Much of the focus on universities during the pandemic has understandably been on the crucial work of developing vaccines and medical equipment, and on fields such as epidemiology. Business schools can valuably contribute to these efforts too. For example, with their expertise in managing supply chains, operations and logistics they can advise on the massive challenge of manufacturing and distributing billions of vaccines, and scrutinising the integrity and ethics of vaccine testing and rollout.
Beyond these immediate challenges, business schools can help businesses redefine their purpose in the post-pandemic world. That starts with re-examining dated models, many of which have been driven since the 1970s by the mantra of maximising shareholder value.
Business schools possess expertise in fields as diverse as assessing and managing risk in highly uncertain circumstances, and in rebuilding trust with stakeholders that might have been adversely affected by the health crisis. Business schools can draw on their expertise in change management, organisational development, human resources and information systems to help sustain different patterns of organisation and work, including more decentralised decision-making and working from home.
Business schools must change
The mission of business schools has evolved. Today their horizons have expanded towards improving well-being in society. Their stakeholders extend beyond students and businesses to include governments and not-for-profits.
Business schools were already under pressure to respond to the pace of change in technology, competition and social expectations. COVID-19 has provided impetus to rise to the call for business to lead social change.
The key to meeting lofty stakeholder expectations is significant change management. Business schools need to become fully and authentically committed to resolving problems affecting not just business, but humanity as a whole. Central to their agendas should be applying all their knowledge and skills to dealing with wicked problems such as climate change, ethics and fairness, and disruption by digital technologies and artificial intelligence.
Business schools are now moving to focus on societal impact through closer research engagement with industry and society.
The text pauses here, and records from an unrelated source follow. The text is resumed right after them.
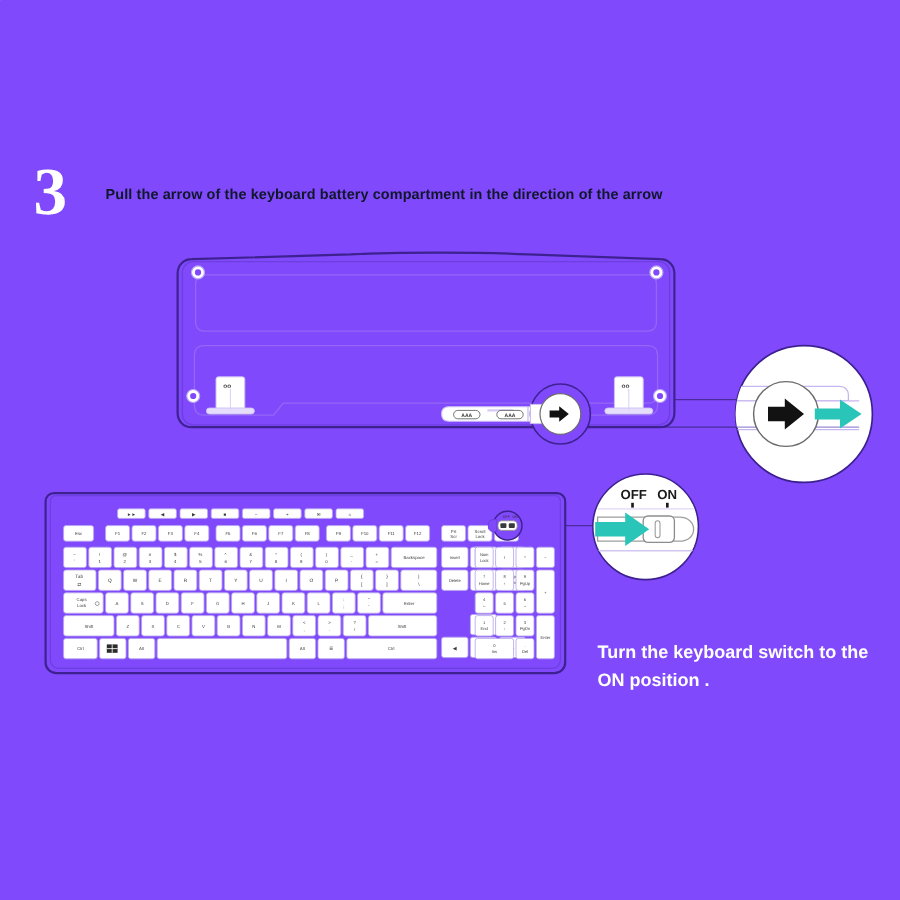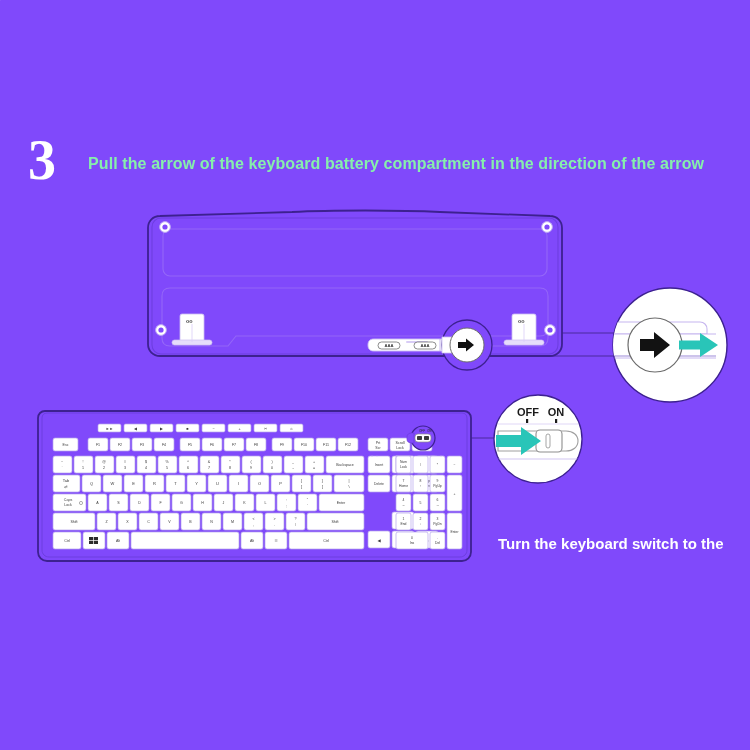--- a/index.html
+++ b/index.html
@@ -21,7 +21,7 @@
   .hdr-text{
     position:absolute;left:88px;top:155px;width:620px;
     font-family:"Liberation Sans", sans-serif;
-    font-size:16px;font-weight:700;color:#86efac;
+    font-size:12px;font-weight:700;color:#0f172a;
     letter-spacing:0.1px;
   }
   .bottom-text{

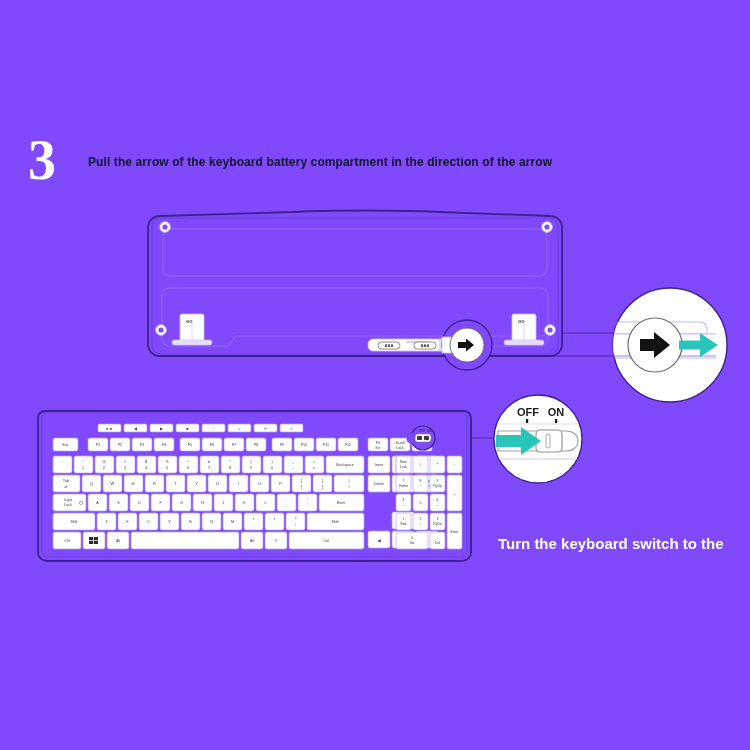--- a/index.html
+++ b/index.html
@@ -39,6 +39,7 @@
 
 <div class="bottom-text">
   <div>Turn the keyboard switch to the</div>
+  <div>ON position .</div>
 </div>
 
 <div id="stage">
Increasing philanthropic, government and student demand is driving this shift.
The University of Queensland Business School, for example, has established research hubs in trust, ethics and governance, and in business sustainability. Imperial College Business School has a program on the economics and finance of climate change.
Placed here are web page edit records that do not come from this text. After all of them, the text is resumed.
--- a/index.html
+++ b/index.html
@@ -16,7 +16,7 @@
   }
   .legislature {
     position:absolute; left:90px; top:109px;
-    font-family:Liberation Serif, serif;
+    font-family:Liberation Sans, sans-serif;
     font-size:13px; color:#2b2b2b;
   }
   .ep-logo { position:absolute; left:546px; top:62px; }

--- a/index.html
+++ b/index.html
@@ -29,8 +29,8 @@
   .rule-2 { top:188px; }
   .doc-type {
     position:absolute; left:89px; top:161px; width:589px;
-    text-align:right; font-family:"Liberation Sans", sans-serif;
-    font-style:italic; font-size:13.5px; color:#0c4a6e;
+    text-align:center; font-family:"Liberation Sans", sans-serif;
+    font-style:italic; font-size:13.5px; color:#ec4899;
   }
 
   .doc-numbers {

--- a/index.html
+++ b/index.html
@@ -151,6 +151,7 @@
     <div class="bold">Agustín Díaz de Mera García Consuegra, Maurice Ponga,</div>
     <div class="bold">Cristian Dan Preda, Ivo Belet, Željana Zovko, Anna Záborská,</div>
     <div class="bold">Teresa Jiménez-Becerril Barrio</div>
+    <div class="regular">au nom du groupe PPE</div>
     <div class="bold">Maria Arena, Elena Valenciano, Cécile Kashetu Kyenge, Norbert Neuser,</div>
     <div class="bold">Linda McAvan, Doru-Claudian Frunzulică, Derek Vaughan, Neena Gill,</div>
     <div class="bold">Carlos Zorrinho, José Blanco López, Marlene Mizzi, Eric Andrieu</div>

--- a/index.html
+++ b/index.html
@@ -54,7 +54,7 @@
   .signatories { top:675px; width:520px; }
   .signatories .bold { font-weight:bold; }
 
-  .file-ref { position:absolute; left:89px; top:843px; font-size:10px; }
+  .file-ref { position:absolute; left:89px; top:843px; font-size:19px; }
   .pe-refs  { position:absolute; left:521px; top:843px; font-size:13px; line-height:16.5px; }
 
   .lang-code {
Such changes are not assisted when the metrics of success in business schools continue to focus on ranking systems largely driven by graduate salaries, with a 40% weighting in the FT Global MBA rankings, for example. Corporate social responsibility and ethics have a 3% weighting.
Vitally important will be the ways business schools encourage the innovation and entrepreneurship that will create the new businesses and jobs to replace those lost during the pandemic. As well as stimulating and guiding start-ups, business schools can advise existing businesses on how to adjust to the new realities. Their expertise in governance, leadership and strategy can help businesses build the diverse capabilities they need to thrive in turbulent and ambiguous environments.
Stakeholders also need to change
Business schools attract large numbers of students. They have continued to do so in many universities throughout the epidemic. This means they commonly account for a large share of university fee income.